→ **Required work**: Print every entry, word for word, and skip the images.

→ **Source data**:

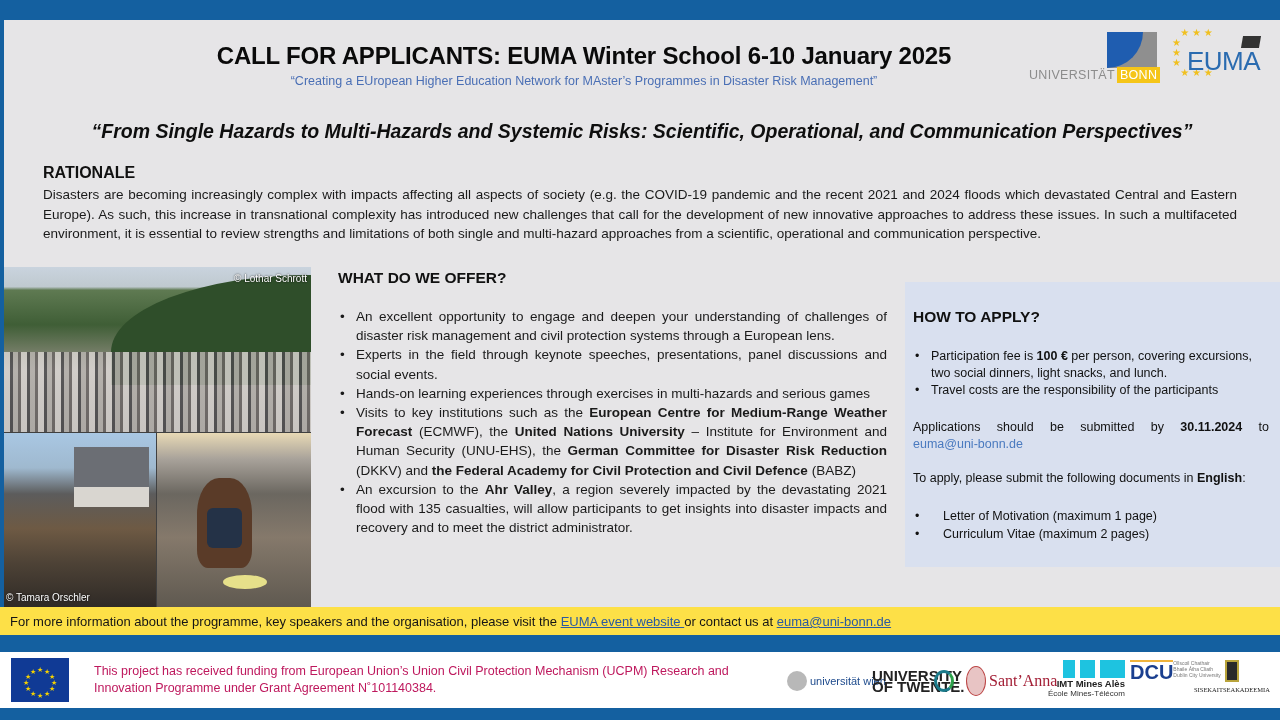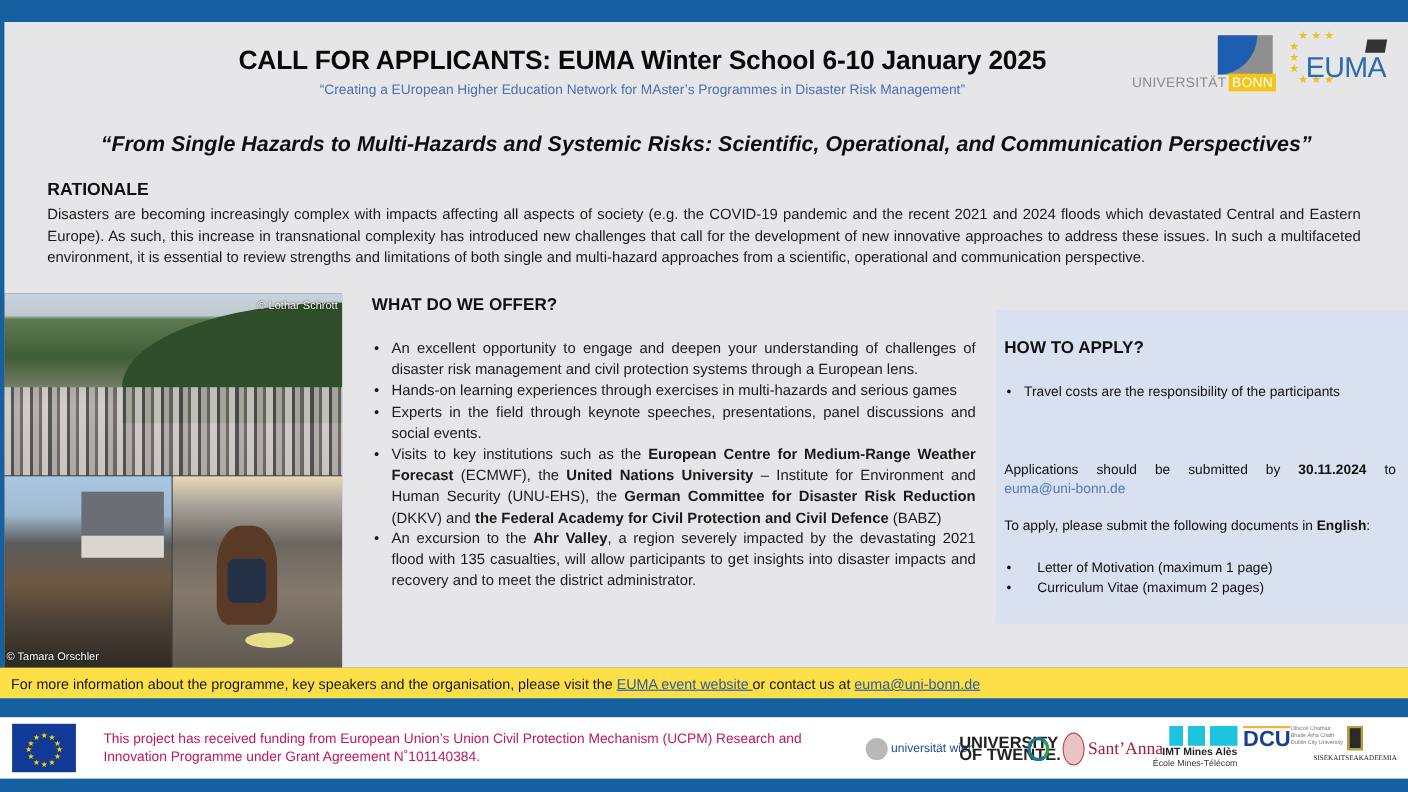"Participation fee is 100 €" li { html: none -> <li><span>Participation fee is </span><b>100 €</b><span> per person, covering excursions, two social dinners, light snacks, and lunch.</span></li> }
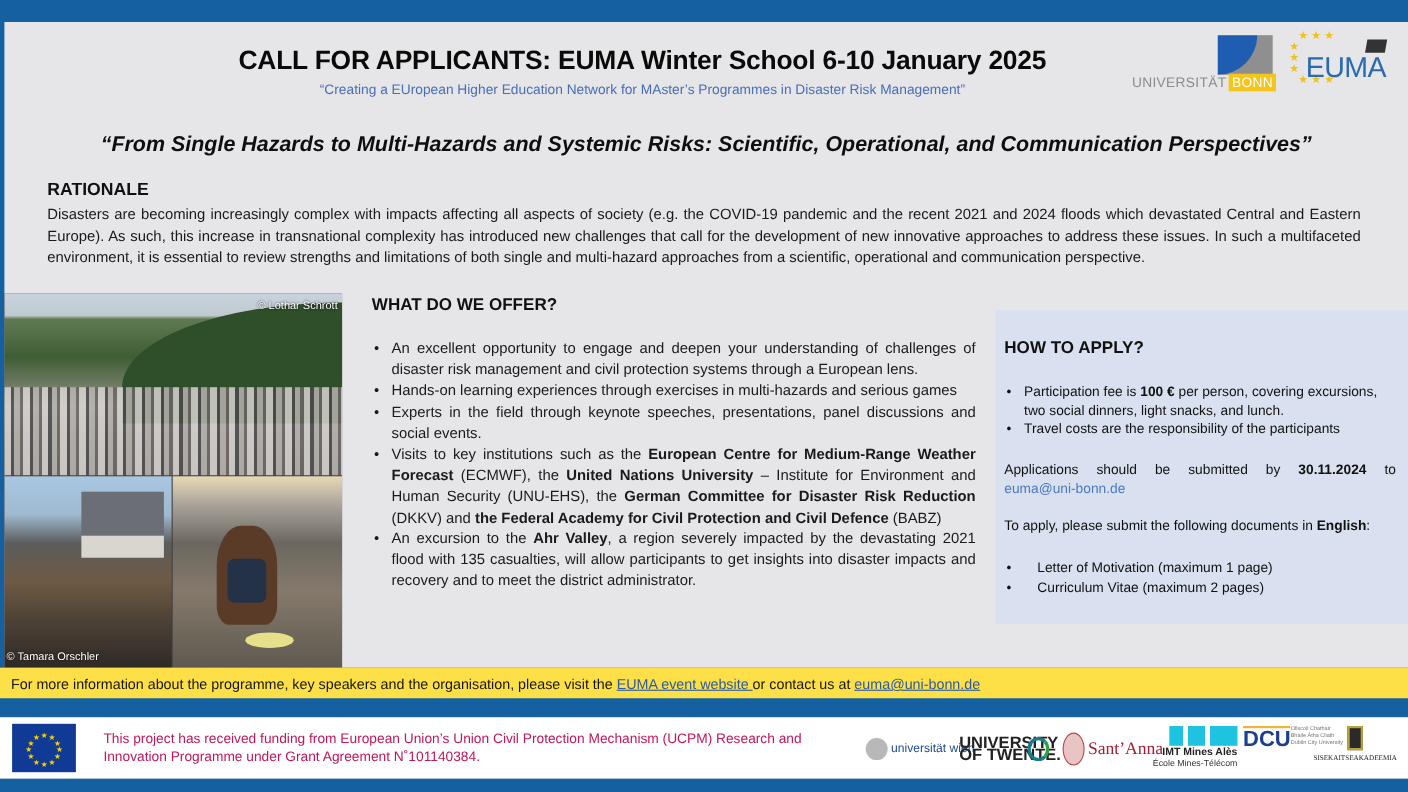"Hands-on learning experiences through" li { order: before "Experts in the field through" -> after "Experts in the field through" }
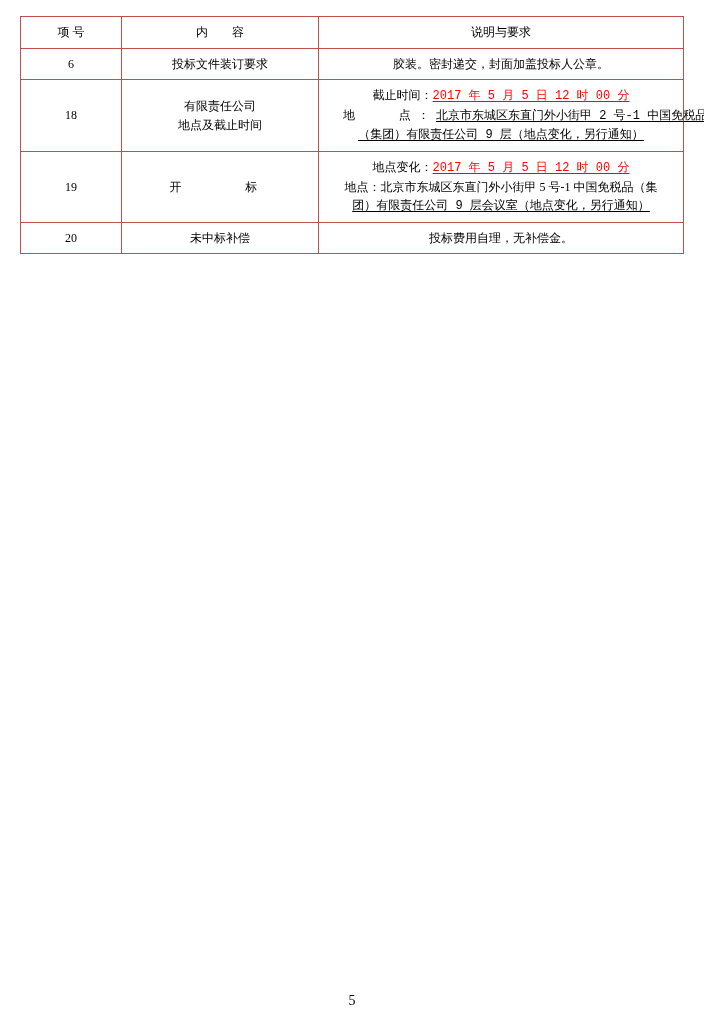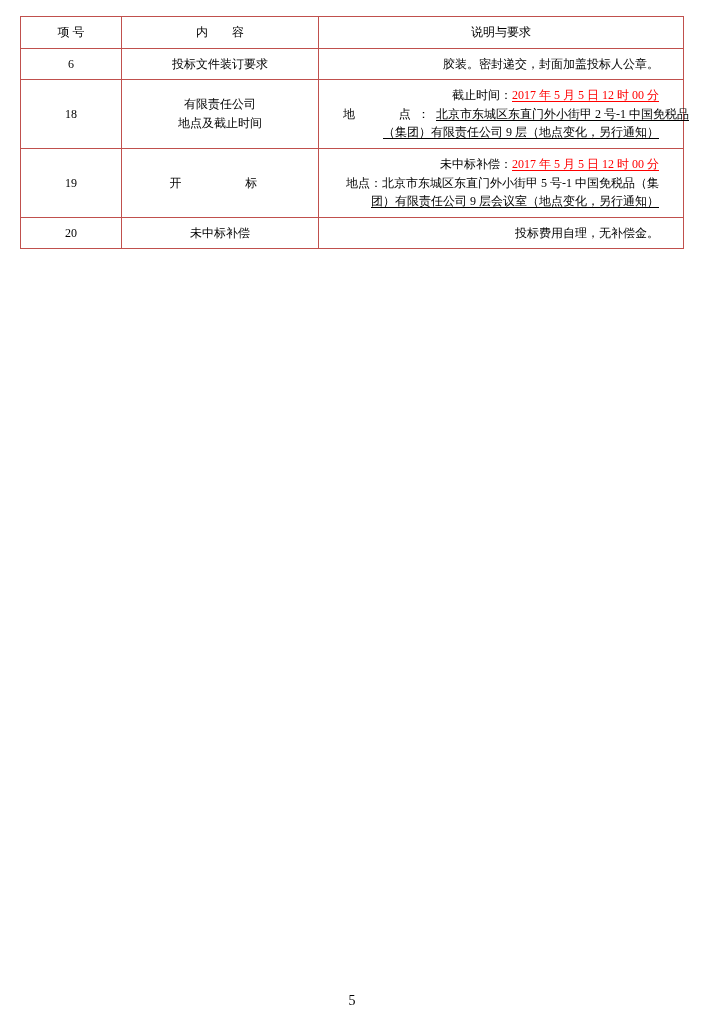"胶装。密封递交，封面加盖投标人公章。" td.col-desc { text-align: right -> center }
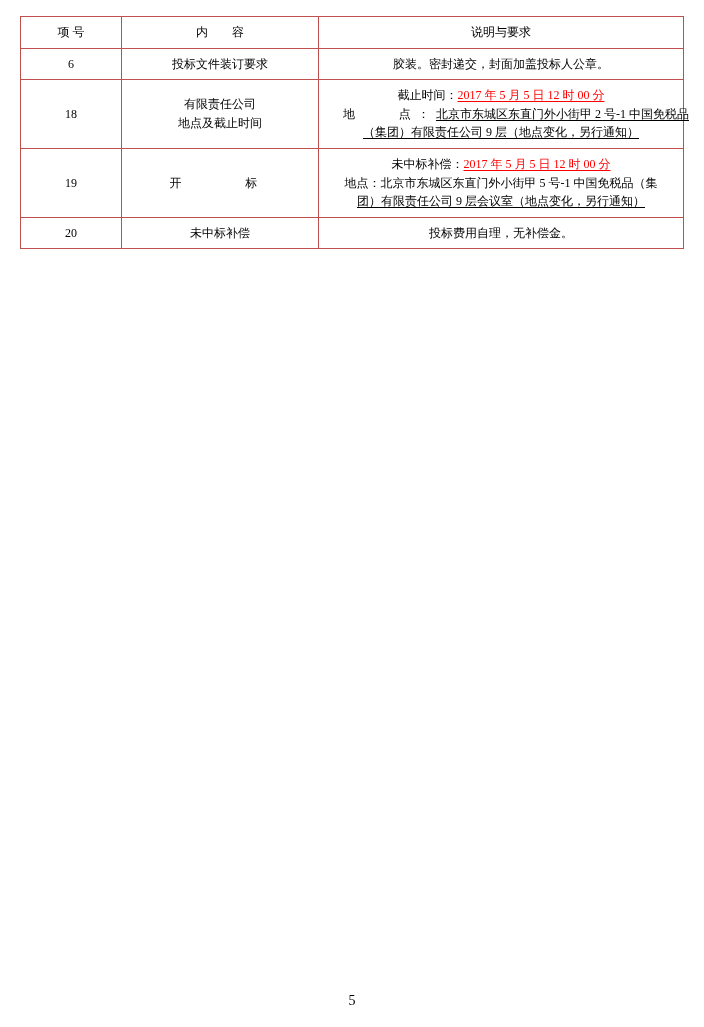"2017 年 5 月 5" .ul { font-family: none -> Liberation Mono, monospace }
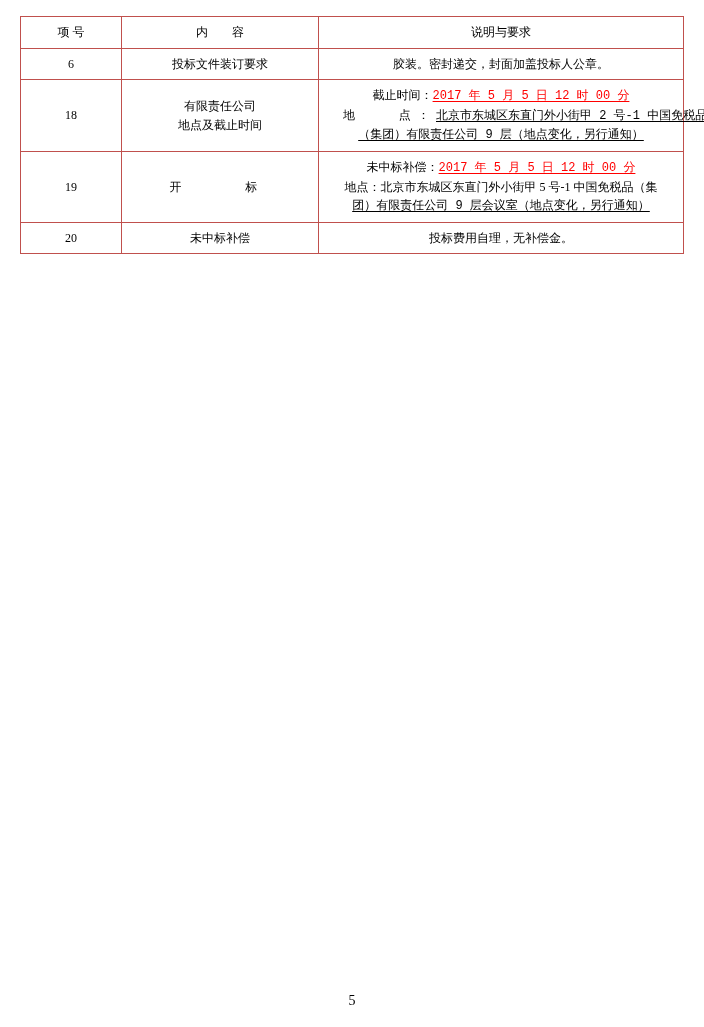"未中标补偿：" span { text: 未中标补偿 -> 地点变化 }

→ **Result of the exercise**:
"Participation fee is 100 €" li { html: none -> <li><span>Participation fee is </span><b>100 €</b><span> per person, covering excursions, two social dinners, light snacks, and lunch.</span></li> }
"Hands-on learning experiences through" li { order: before "Experts in the field through" -> after "Experts in the field through" }
"胶装。密封递交，封面加盖投标人公章。" td.col-desc { text-align: right -> center }
"2017 年 5 月 5" .ul { font-family: none -> Liberation Mono, monospace }
"未中标补偿：" span { text: 未中标补偿 -> 地点变化 }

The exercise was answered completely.